[TOC]
The overall process involves four steps:
- Create BigQuery Dataset: Ensure that BigQuery has a dataset to hold tables.
- Data Preparation: Convert source data (e.g., Shapefiles) to CSV or Parquet with geometries represented as WKT strings. Though Parquet also works as an intermediate format, this guide uses CSV for simplicity.
- Upload to Staging: Load the CSV data into a BigQuery staging (temporary) table
where geometry is kept as a
STRING. This avoids load failures caused by invalid geometries. - Finalize Table: Create the final table by selecting data from the
staging table into a final table, converting the WKT string column into a
GEOGRAPHYtype.
Before uploading, ensure your project has a BigQuery dataset that will contain the tables exists in BigQuery. If it does not, create it using the Cloud Console or by running the following SQL:
-- Replace 'your_dataset_name' with the desired dataset name
CREATE SCHEMA IF NOT EXISTS `your-project.your_dataset_name`
OPTIONS(location="US");If your data is already in CSV format with geometry provided in one column as WKT strings, you can skip this step and proceed to Step 3.
Source data requires conversion to CSV before ingestion if it is currently in another format. The Python script below uses GeoPandas to read a shapefile, ensure the projection is EPSG:4326 (WGS 84), convert geometries to WKT strings, and save the result as a CSV file.

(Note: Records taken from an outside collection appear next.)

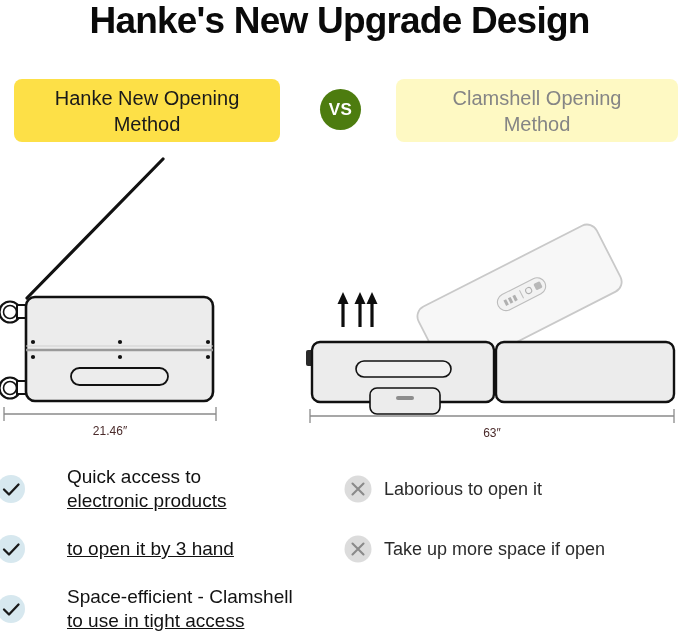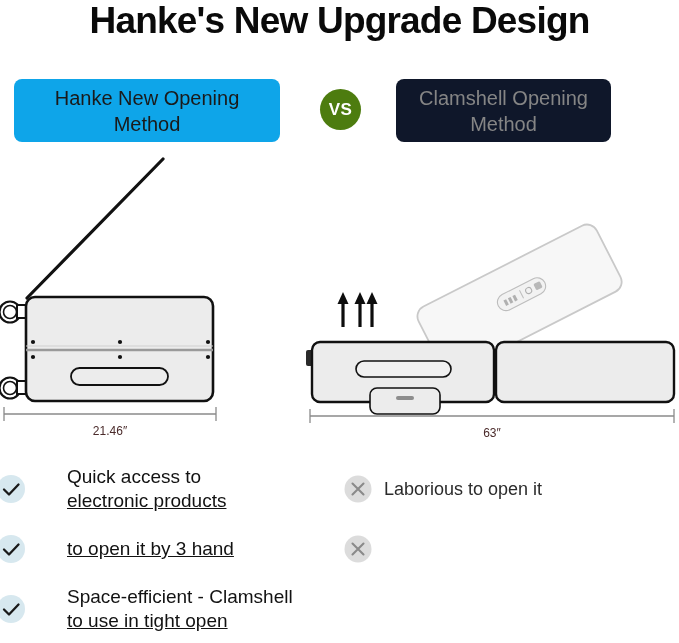--- a/index.html
+++ b/index.html
@@ -21,22 +21,22 @@
   }
 
   
   .pill{
     position:absolute;border-radius:8px;
     display:flex;align-items:center;justify-content:center;
     text-align:center;line-height:26px;
     font-size:20px;font-weight:400;
     padding:0 10px;box-sizing:border-box;
   }
-  #pill-left{left:14px;top:79px;width:266px;height:63px;background:#0ea5e9;color:#1a1a1a;}
-  #pill-right{left:396px;top:79px;width:215px;height:63px;background:#0f172a;color:#858585;}
+  #pill-left{left:14px;top:79px;width:266px;height:63px;background:#fde047;color:#1a1a1a;}
+  #pill-right{left:396px;top:79px;width:282px;height:63px;background:#fef9c3;color:#858585;}
   .pill span{display:block;}
 
   #vs-badge{
     position:absolute;left:320px;top:89px;width:41px;height:41px;
     border-radius:50%;background:#4d7c0f;color:#ffffff;
     display:flex;align-items:center;justify-content:center;
     font-size:17px;font-weight:700;letter-spacing:0.3px;
   }
 
   
@@ -189,21 +189,21 @@
 
     <div class="feat-row">
       <span class="ico">
         <svg viewBox="0 0 30 30" width="30" height="30">
           <circle cx="15" cy="15" r="14" fill="#d7e8ef"></circle>
           <path d="M8 15.5 L13 20.5 L22.5 10.5" fill="none" stroke="#1a1a1a" stroke-width="2.3" stroke-linecap="round" stroke-linejoin="round"></path>
         </svg>
       </span>
       <span class="feat-text">
         <span>Space-efficient - Clamshell</span>
-        <span class="l2">to use in tight open</span>
+        <span class="l2">to use in tight access</span>
       </span>
     </div>
 
   </div>
 
   <div class="feat-col" id="feat-right">
 
     <div class="feat-row">
       <span class="ico">
         <svg viewBox="0 0 28 28" width="28" height="28">
@@ -217,17 +217,20 @@
     </div>
 
 
     <div class="feat-row">
       <span class="ico">
         <svg viewBox="0 0 28 28" width="28" height="28">
           <circle cx="14" cy="14" r="13.5" fill="#dcdcdc"></circle>
           <path d="M8.5 8.5 L19.5 19.5 M19.5 8.5 L8.5 19.5" fill="none" stroke="#8a8a8a" stroke-width="2.1" stroke-linecap="round"></path>
         </svg>
       </span>
+      <span class="feat-text">
+        <span>Take up more space if open</span>
+      </span>
     </div>
 
   </div>
 
 </div>
 
 </body></html>

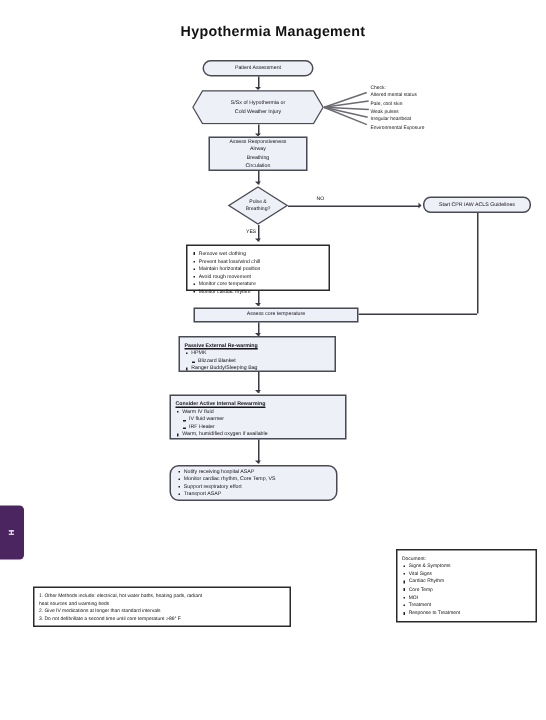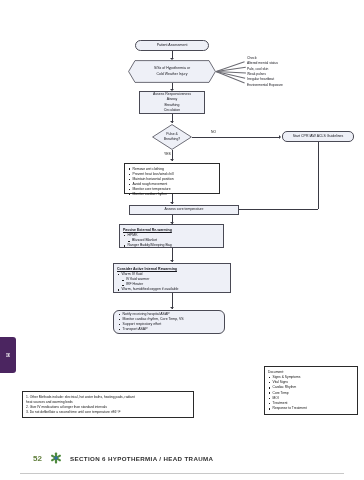--- a/index.html
+++ b/index.html
@@ -146,20 +146,21 @@
     position:absolute;left:70px;top:9px;font-size:6.2px;font-weight:bold;
     letter-spacing:.35px;color:#2f2f2f;
   }
   .footer .rule{position:absolute;left:20px;bottom:6px;width:324px;height:0.7px;background:#c8c8c8;}
 </style>
 </head>
 <body>
 
 <div class="page">
 
+  <div class="title">Hypothermia Management</div>
 
   <div class="node terminator" style="left:135px;top:40px;width:74px;height:11px;">
     <span class="ln">Patient Assessment</span>
   </div>
 
   <div class="vline" style="left:171.6px;top:51px;height:8px;"></div>
   <div class="arrowdown" style="left:170px;top:57.5px;"></div>
 
   <div class="hexwrap" style="left:128px;top:60px;width:88px;height:23px;">
     <svg width="88" height="23" viewBox="0 0 88 23">
@@ -297,29 +298,14 @@
     <div>1. Other Methods include: electrical, hot water baths, heating pads, radiant</div>
     <div>heat sources and warming beds</div>
     <div>2. Give IV medications at longer than standard intervals</div>
     <div>3. Do not defibrillate a second time until core temperature &gt;86° F</div>
   </div>
 
   <div class="sidetab">
     <span class="lbl">H</span>
   </div>
 
-  <div class="footer">
-    <div class="num">52</div>
-    <svg class="logo" viewBox="0 0 24 24">
-      <g transform="translate(12,12)">
-        <g fill="#4e8a3e">
-          <rect x="-2.2" y="-11" width="4.4" height="22" rx="1.6"></rect>
-          <rect x="-2.2" y="-11" width="4.4" height="22" rx="1.6" transform="rotate(60)"></rect>
-          <rect x="-2.2" y="-11" width="4.4" height="22" rx="1.6" transform="rotate(120)"></rect>
-        </g>
-        <circle cx="0" cy="0" r="3.4" fill="#2f6ea5"></circle>
-      </g>
-    </svg>
-    <div class="sect">SECTION 6   HYPOTHERMIA / HEAD TRAUMA</div>
-    <div class="rule"></div>
-  </div>
 
 </div>
 
 </body></html>

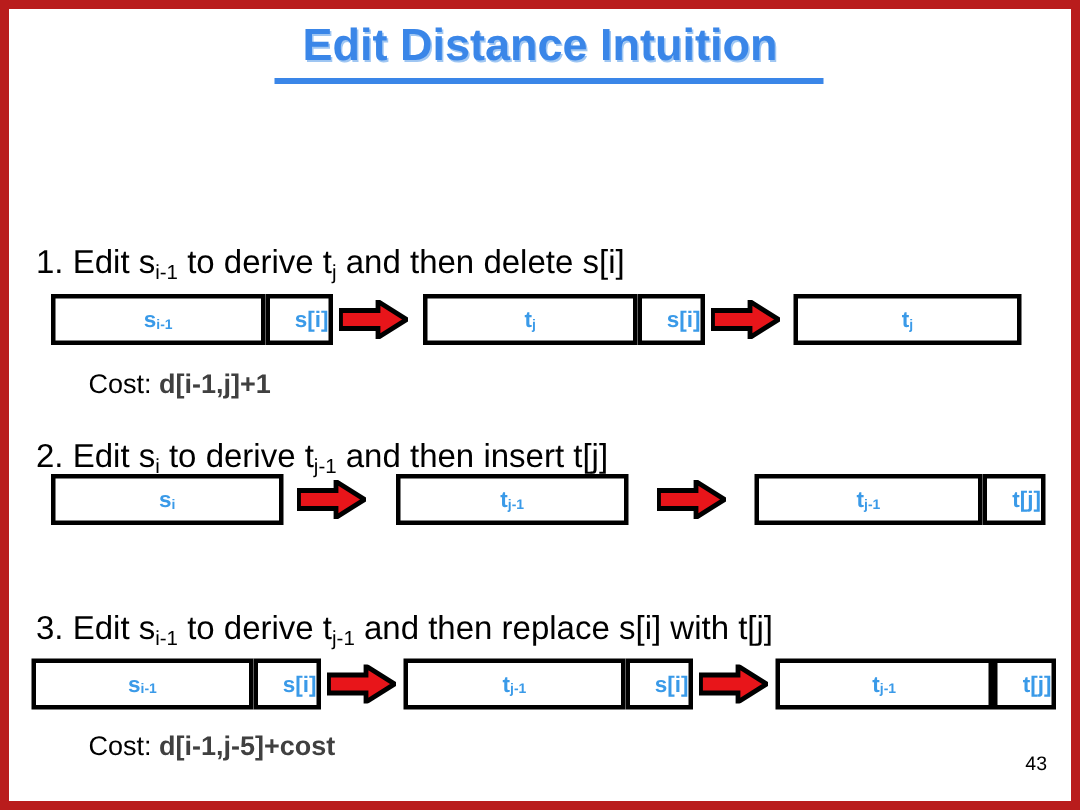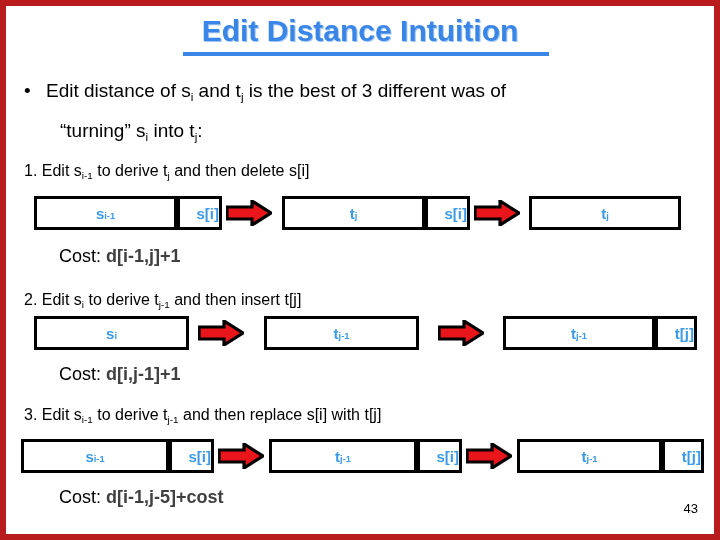--- a/index.html
+++ b/index.html
@@ -60,21 +60,21 @@
   }
   sub {
     font-size: 0.62em;
     vertical-align: baseline;
     position: relative;
     top: 0.32em;
   }
   
   .step-heading {
     position: absolute;
-    font-size: 16px;
+    font-size: 22px;
     color: #000000;
     white-space: nowrap;
     text-align: right;
   }
   #step1-heading { left: 18px; top: 156px; }
   #step2-heading { left: 18px; top: 285px; }
   #step3-heading { left: 18px; top: 400px; }
   
   .cost-line {
     position: absolute;
@@ -130,24 +130,20 @@
   }
 </style>
 </head>
 <body>
 
 <div id="slide">
 
   <div id="title">Edit Distance Intuition</div>
   <div id="title-underline"></div>
 
-  <div id="bullet-block">
-    <span class="bullet-dot">•</span><span>Edit distance of s</span><sub>i</sub><span> and t</span><sub>j</sub><span> is the best of 3 different was of</span>
-    <span class="bullet-line2"><span>“turning” s</span><sub>i</sub><span> into t</span><sub>j</sub><span>:</span></span>
-  </div>
 
   <div class="step-heading" id="step1-heading"><span>1. Edit s</span><sub>i-1</sub><span> to derive t</span><sub>j</sub><span> and then delete s[i]</span></div>
 
   <div class="row" id="row1" style="left:0; top:190px; width:720px;">
     <div class="box" style="left:28px; width:143px;">
         <span>s</span>
         <sub>i-1</sub>
       </div>
     <div class="box narrow" style="left:171px; width:45px;">
         <span>s[i]</span>
@@ -193,22 +189,20 @@
     </svg>
     <div class="box" style="left:497px; width:152px;">
         <span>t</span>
         <sub>j-1</sub>
       </div>
     <div class="box narrow" style="left:649px; width:42px;">
         <span>t[j]</span>
       </div>
   </div>
 
-  <div class="cost-line" id="cost2"><span>Cost:</span>
-    <span class="cost-formula">d[i,j-1]+1</span></div>
 
   <div class="step-heading" id="step3-heading"><span>3. Edit s</span><sub>i-1</sub><span> to derive t</span><sub>j-1</sub><span> and then replace s[i] with t[j]</span></div>
 
   <div class="row" id="row3" style="left:0; top:433px; width:720px;">
     <div class="box" style="left:15px; width:148px;">
         <span>s</span>
         <sub>i-1</sub>
       </div>
     <div class="box narrow" style="left:163px; width:45px;">
         <span>s[i]</span>

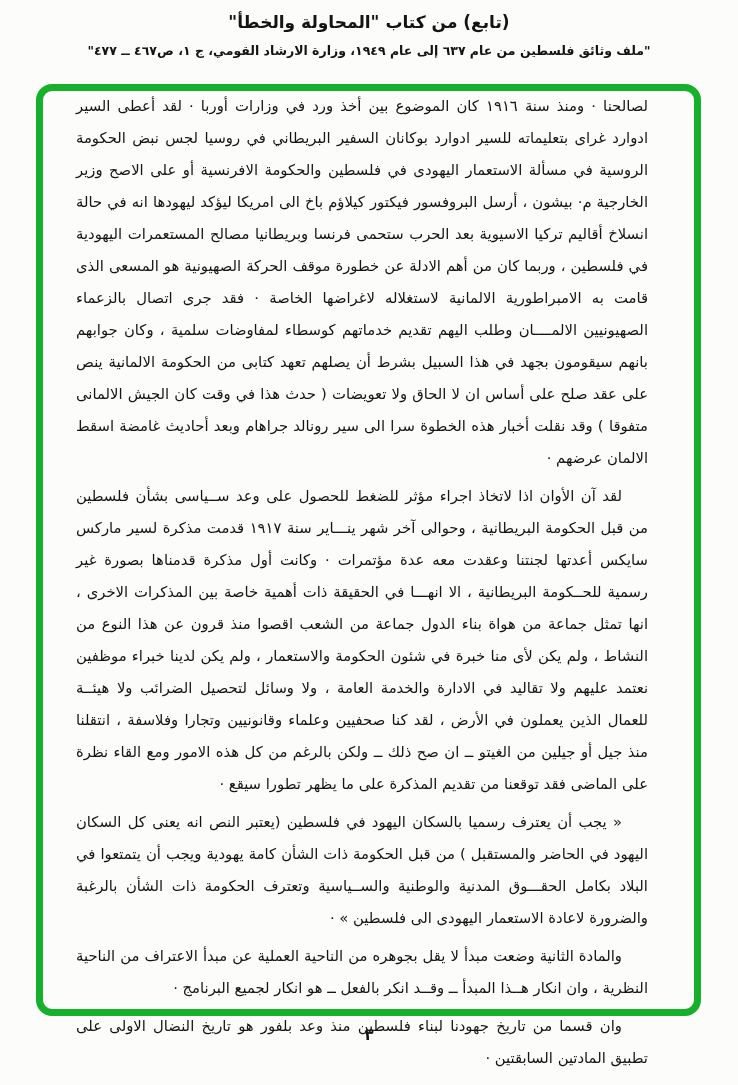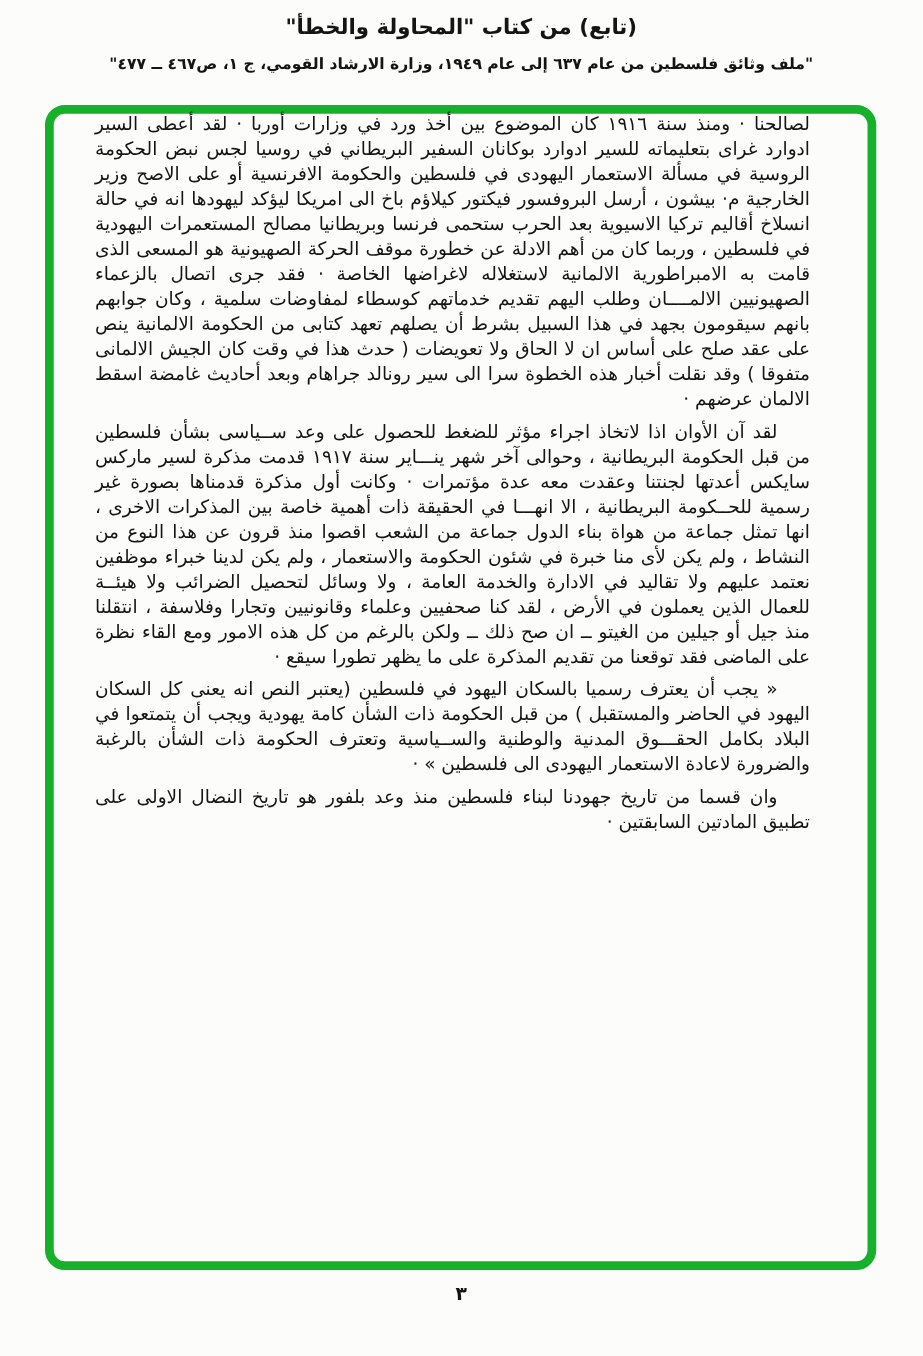--- a/index.html
+++ b/index.html
@@ -27,21 +27,21 @@
     box-sizing:border-box;
     border:7px solid #17b02b;
     border-radius:16px;
     background:transparent;
   }
   .content{
     position:absolute;top:90px;right:90px;left:76px;
     direction:rtl;
     text-align:justify;
     font-size:14.8px;
-    line-height:20px;
+    line-height:32px;
   }
   .para{margin:0 0 6px 0;}
   .para.indent{text-indent:26px;}
   .footer{
     position:absolute;left:0;right:0;top:1026px;
     text-align:center;
     font-size:15px;font-weight:bold;
     direction:rtl;
   }
 </style>
@@ -54,18 +54,19 @@
     <div class="header-title">(تابع) من كتاب "المحاولة والخطأ"</div>
     <div class="header-source">"ملف وثائق فلسطين من عام ٦٣٧ إلى عام ١٩٤٩، وزارة الارشاد القومي، ج ١، ص٤٦٧ ــ ٤٧٧"</div>
   </div>
 
   <div class="frame" style="border-color: rgb(23, 176, 43);"></div>
 
   <div class="content">
       <p class="para">لصالحنا · ومنذ سنة ١٩١٦ كان الموضوع بين أخذ ورد في وزارات أوربا · لقد أعطى السير ادوارد غراى بتعليماته للسير ادوارد بوكانان السفير البريطاني في روسيا لجس نبض الحكومة الروسية في مسألة الاستعمار اليهودى في فلسطين والحكومة الافرنسية أو على الاصح وزير الخارجية م· بيشون ، أرسل البروفسور فيكتور كيلاؤم باخ الى امريكا ليؤكد ليهودها انه في حالة انسلاخ أقاليم تركيا الاسيوية بعد الحرب ستحمى فرنسا وبريطانيا مصالح المستعمرات اليهودية في فلسطين ، وربما كان من أهم الادلة عن خطورة موقف الحركة الصهيونية هو المسعى الذى قامت به الامبراطورية الالمانية لاستغلاله لاغراضها الخاصة · فقد جرى اتصال بالزعماء الصهيونيين الالمــــان وطلب اليهم تقديم خدماتهم كوسطاء لمفاوضات سلمية ، وكان جوابهم بانهم سيقومون بجهد في هذا السبيل بشرط أن يصلهم تعهد كتابى من الحكومة الالمانية ينص على عقد صلح على أساس ان لا الحاق ولا تعويضات ( حدث هذا في وقت كان الجيش الالمانى متفوقا ) وقد نقلت أخبار هذه الخطوة سرا الى سير رونالد جراهام وبعد أحاديث غامضة اسقط الالمان عرضهم ·</p>
       <p class="para indent">لقد آن الأوان اذا لاتخاذ اجراء مؤثر للضغط للحصول على وعد ســياسى بشأن فلسطين من قبل الحكومة البريطانية ، وحوالى آخر شهر ينـــاير سنة ١٩١٧ قدمت مذكرة لسير ماركس سايكس أعدتها لجنتنا وعقدت معه عدة مؤتمرات · وكانت أول مذكرة قدمناها بصورة غير رسمية للحــكومة البريطانية ، الا انهـــا في الحقيقة ذات أهمية خاصة بين المذكرات الاخرى ، انها تمثل جماعة من هواة بناء الدول جماعة من الشعب اقصوا منذ قرون عن هذا النوع من النشاط ، ولم يكن لأى منا خبرة في شئون الحكومة والاستعمار ، ولم يكن لدينا خبراء موظفين نعتمد عليهم ولا تقاليد في الادارة والخدمة العامة ، ولا وسائل لتحصيل الضرائب ولا هيئــة للعمال الذين يعملون في الأرض ، لقد كنا صحفيين وعلماء وقانونيين وتجارا وفلاسفة ، انتقلنا منذ جيل أو جيلين من الغيتو ــ ان صح ذلك ــ ولكن بالرغم من كل هذه الامور ومع القاء نظرة على الماضى فقد توقعنا من تقديم المذكرة على ما يظهر تطورا سيقع ·</p>
       <p class="para indent">« يجب أن يعترف رسميا بالسكان اليهود في فلسطين (يعتبر النص انه يعنى كل السكان اليهود في الحاضر والمستقبل ) من قبل الحكومة ذات الشأن كامة يهودية ويجب أن يتمتعوا في البلاد بكامل الحقـــوق المدنية والوطنية والســياسية وتعترف الحكومة ذات الشأن بالرغبة والضرورة لاعادة الاستعمار اليهودى الى فلسطين » ·</p>
+      <p class="para indent">والمادة الثانية وضعت مبدأ لا يقل بجوهره من الناحية العملية عن مبدأ الاعتراف من الناحية النظرية ، وان انكار هــذا المبدأ ــ وقــد انكر بالفعل ــ هو انكار لجميع البرنامج ·</p>
       <p class="para indent">وان قسما من تاريخ جهودنا لبناء فلسطين منذ وعد بلفور هو تاريخ النضال الاولى على تطبيق المادتين السابقتين ·</p>
     </div>
 
   <div class="footer">٣</div>
 
 </div>
 
 </body></html>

Note: If you are working with WDPA data that comes in a complex nested-zip format, you can use this specialized conversion script instead.
Prerequisites:
Install necessary Python libraries:
pip install geopandas pyarrow shapely google-cloud-bigqueryScript:
import geopandas as gpd
import pandas as pd
import os
# --- CONFIGURATION ---
# The path to your shapefile
SHP_PATH = "/usr/local/google/home/kumaraashutosh/Documents/WDPCA/WDPA_WDOECM_Jan2026_Public_all_shp/WDPA_WDOECM_Jan2026_Public_all_shp_0/WDPA_WDOECM_Jan2026_Public_all_shp-points.shp"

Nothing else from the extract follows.